Pérez: neue formel 1-regeln rauben den fahrern den spaß!

Die Formel 1 erlebt derzeit einen Umbruch, der nicht nur die Ingenieure, sondern auch die Fahrer vor große Herausforderungen stellt. Sergio 'Checo' Pérez, Cadillac-Pilot, äußerte in Mexiko offen seine Unzufriedenheit mit den aktuellen Regeln und betonte, dass diese ihm den Fahrspaß genommen hätten.

Verwirrung und mangelnde kontrolle auf der strecke

„Diese Formel 1 ist definitiv anders, und ehrlich gesagt, versteht sie niemand – weder die Ingenieure noch wir Fahrer“, erklärte Pérez bei einem Sponsor-Event in Mexiko-Stadt. Das Problem liegt laut dem Mexikaner in der zunehmenden Bedeutung des elektrischen Anteils am Antriebsstrang. Der 50-prozentige Elektroanteil habe die Dynamik des Rennsports grundlegend verändert und erschwere es den Fahrern, die Kontrolle über das Fahrzeug zu behalten. „Es ist schwierig, Informationen zu bekommen, was gerade passiert. Wir müssen uns alle an diese neuen Regeln anpassen.“

Ein weiterer Kritikpunkt betrifft die Geschwindigkeitsschwankungen, die durch die neuen Antriebssysteme entstehen können. Pérez berichtet von Situationen, in denen er mit 80 bis 90 km/h schneller an einem Fahrzeug vorbeifährt, ohne genau wieso. Diese unvorhersehbaren Unterschiede können laut Pérez zu gefährlichen Situationen, wie dem Vorfall mit Oliver Bearman beim Grand Prix von Japan, führen.

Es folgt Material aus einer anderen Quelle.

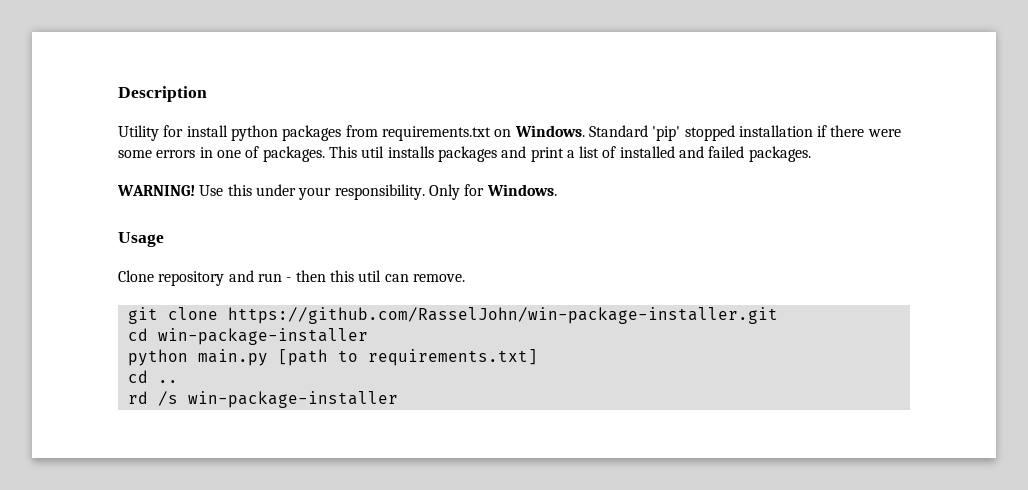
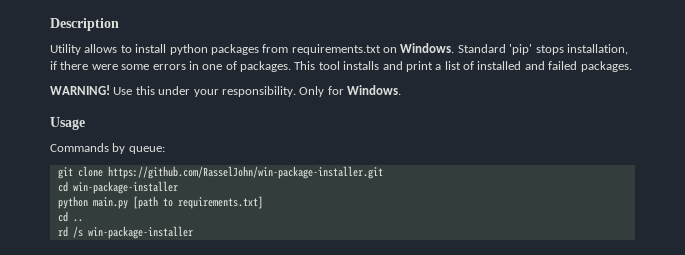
[163,125,184,137] for -> [84,44,132,53] allows to
[684,125,813,141] stopped installation -> [535,44,628,55] stops installation,
[361,146,497,162] util installs packages -> [318,61,380,70] tool installs
[118,270,465,286] Clone repository and run - then this util can remove. -> [50,143,165,154] Commands by queue:

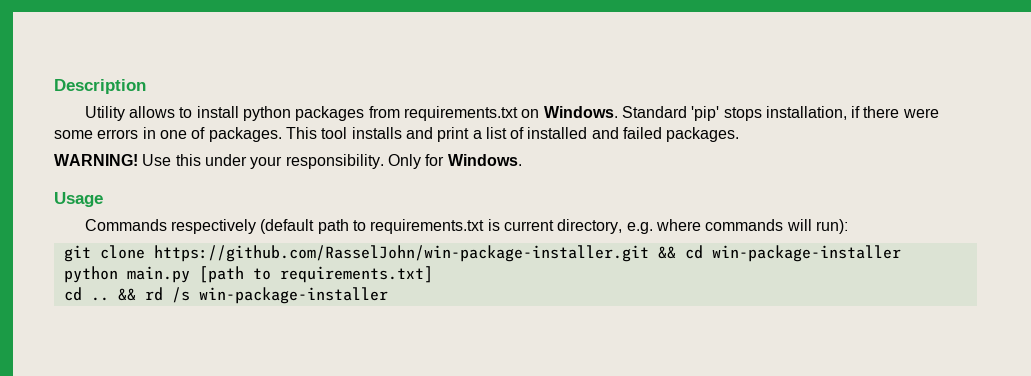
[112,143,165,154] by queue: -> [170,219,848,234] respectively (default path to requirements.txt is current directory, e.g. where commands will run):
(383, 172) // -> [657,246,676,259] &&
(83, 220) // -> [117,288,136,301] &&

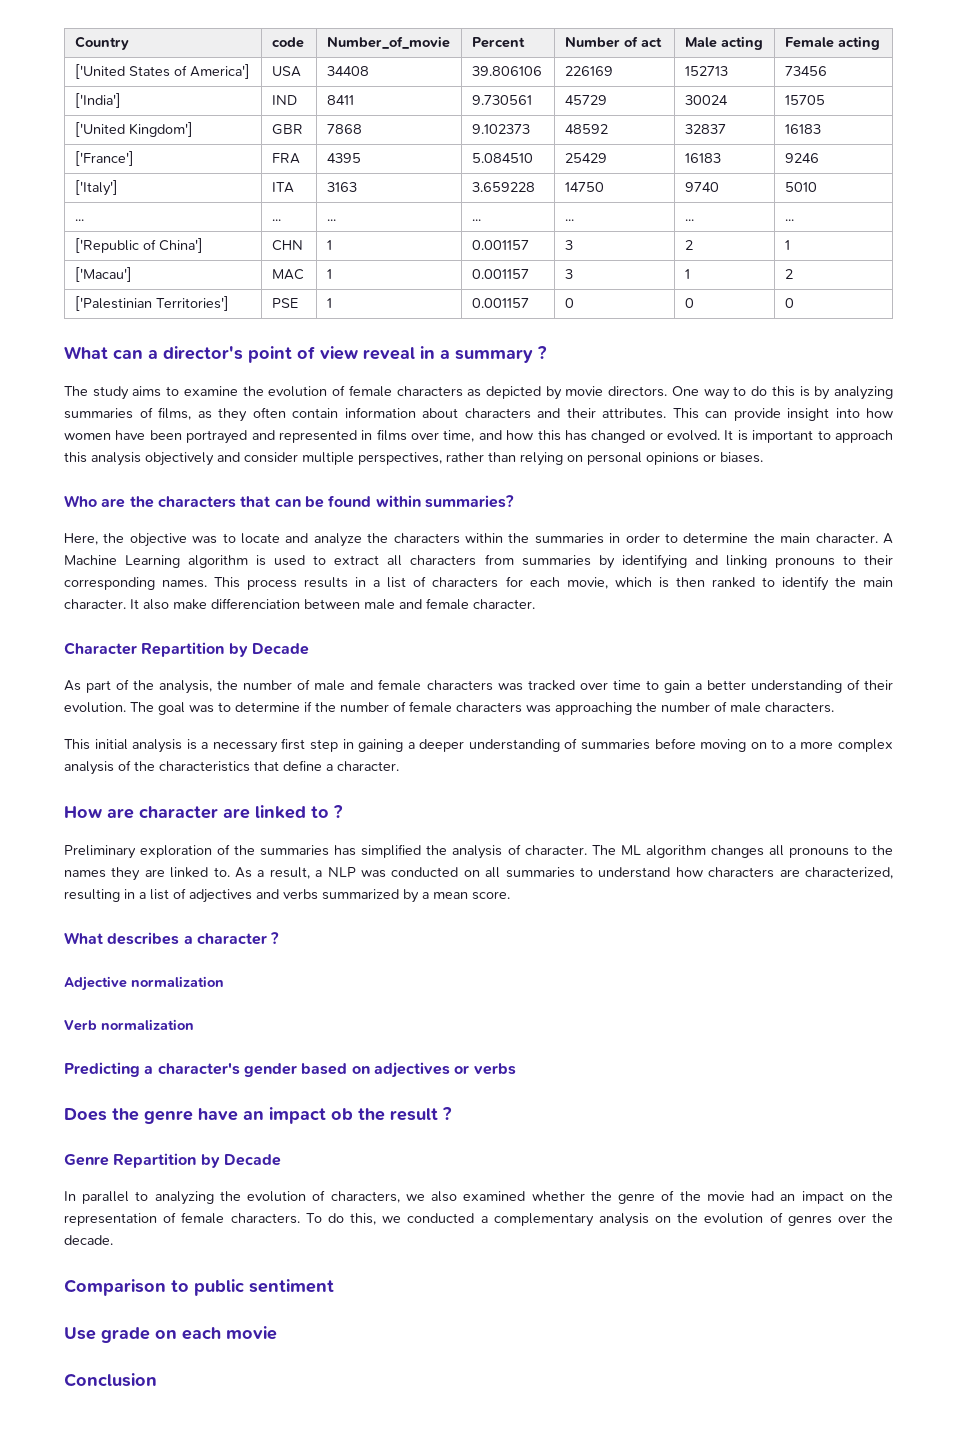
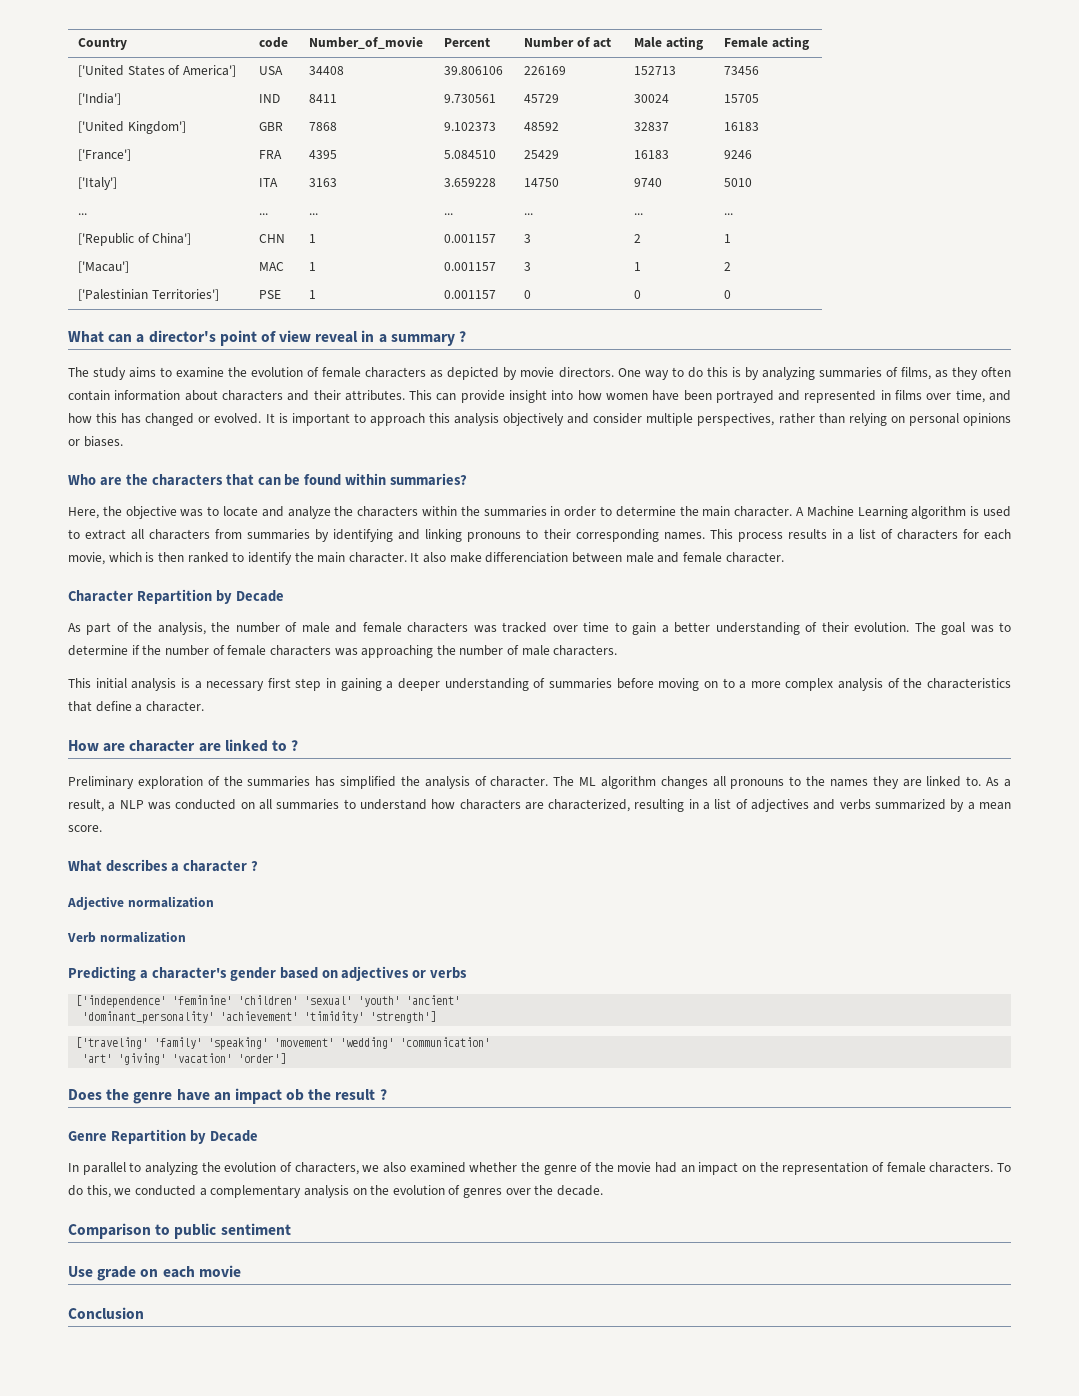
(516, 1069) none -> [76,995,461,1008] [82,1011,437,1024] [76,1037,491,1050] [82,1053,287,1065] // ['independence' 'feminine' 'children' 'sexual' 'youth' 'ancient' // 'dominant_personality' 'achievement' 'timidity' 'strength'] // ['traveling' 'family' 'speaking' 'movement' 'wedding' 'communication' // 'art' 'giving' 'vacation' 'order']

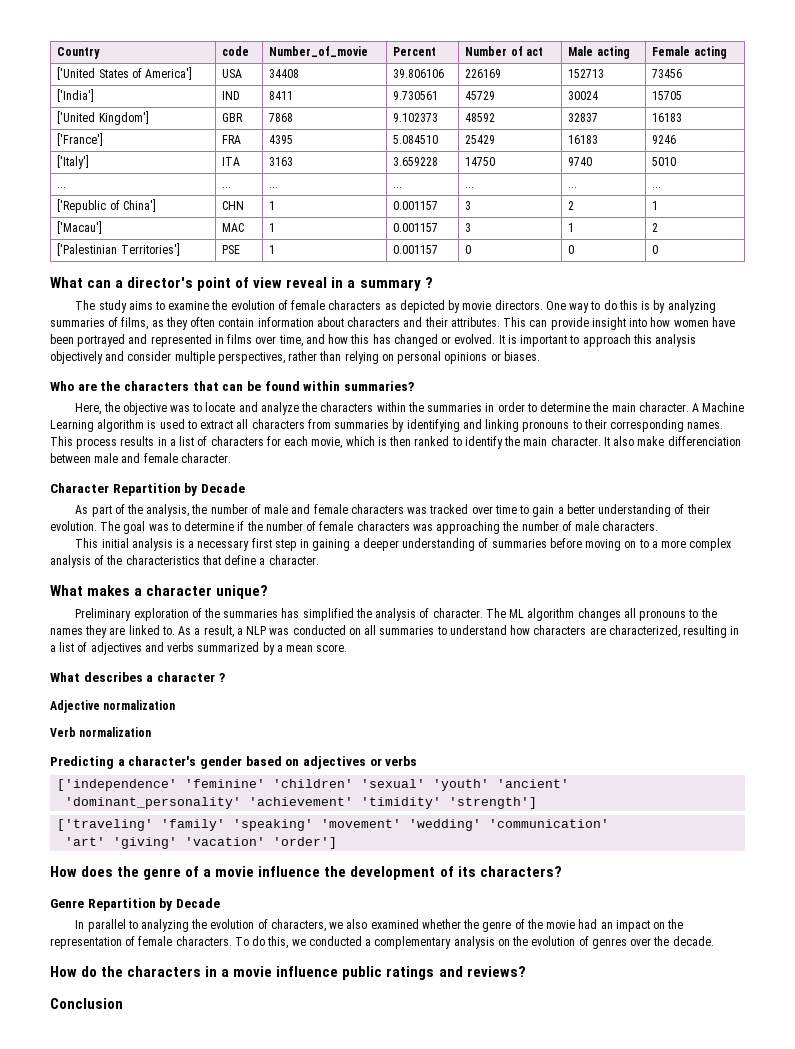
[68,739,299,752] How are character are linked to ? -> [50,585,269,599] What makes a character unique?
[68,1088,387,1104] Does the genre have an impact ob the result ? -> [50,866,562,880] How does the genre of a movie influence the development of its characters?
[68,1223,291,1239] [68,1265,241,1281] Comparison to public sentiment // Use grade on each movie -> [50,966,526,980] How do the characters in a movie influence public ratings and reviews?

Cadillac-herausforderung und hoffnung auf die zukunft

Cadillac-herausforderung und hoffnung auf die zukunft

Neben den sportlichen Bedenken sprach Pérez auch über die enorme Herausforderung, mit Cadillac ein neues Team in der Formel 1 zu etablieren. „Cadillac ist die größte Herausforderung meiner Karriere. Es ist ein besonderer Ansporn, ein neues Team nach vorne zu bringen“, so der erfahrene Fahrer. Er zeigte sich zuversichtlich, dass das Team in Miami einen wichtigen Schritt nach vorne machen wird, da alle Teams dort mit zahlreichen Verbesserungen an die Box kommen werden. Trotz bisher ausbleibender Punkte in den ersten drei Rennen des Jahres glaubt Pérez an eine erfolgreiche erste Saison für Cadillac.

Pérez blickt aber auch über den aktuellen Saisonverlauf hinaus. Er möchte mit seinen Leistungen junge Generationen motivieren. „Ich möchte ein Vorbild sein, das zeigt, dass man auch ohne privilegierten Hintergrund in der Formel 1 erfolgreich sein kann. Ich bin ein Fahrer, der niemals aufgegeben hat, und hoffe, dass mein Beispiel anderen jungen Menschen Mut macht, ihren Träumen zu folgen.“

Die Zukunft von Cadillac in der Formel 1 mag noch ungewiss sein, doch die offene Kritik von Checo Pérez unterstreicht die Notwendigkeit, die neuen Regeln zu überprüfen und sicherzustellen, dass der Rennsport weiterhin spannend und sicher bleibt. Denn eins ist klar: Der Fahrspaß darf nicht unter dem Scheitern technischer Innovationen leiden.